(DATA SUPPLIED Opens)

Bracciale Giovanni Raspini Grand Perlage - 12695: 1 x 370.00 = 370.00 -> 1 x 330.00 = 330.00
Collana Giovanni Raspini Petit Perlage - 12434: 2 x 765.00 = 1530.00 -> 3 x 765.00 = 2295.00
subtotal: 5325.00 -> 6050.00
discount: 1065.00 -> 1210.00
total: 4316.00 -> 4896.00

(DATA SUPPLIED Closes)

### WHAT YOU NEED TO DO
For each line in the entries that holds "Perlage", return that line.

### RESPONSE
Bracciale Giovanni Raspini Grand Perlage - 12695: 1 x 370.00 = 370.00 -> 1 x 330.00 = 330.00
Collana Giovanni Raspini Petit Perlage - 12434: 2 x 765.00 = 1530.00 -> 3 x 765.00 = 2295.00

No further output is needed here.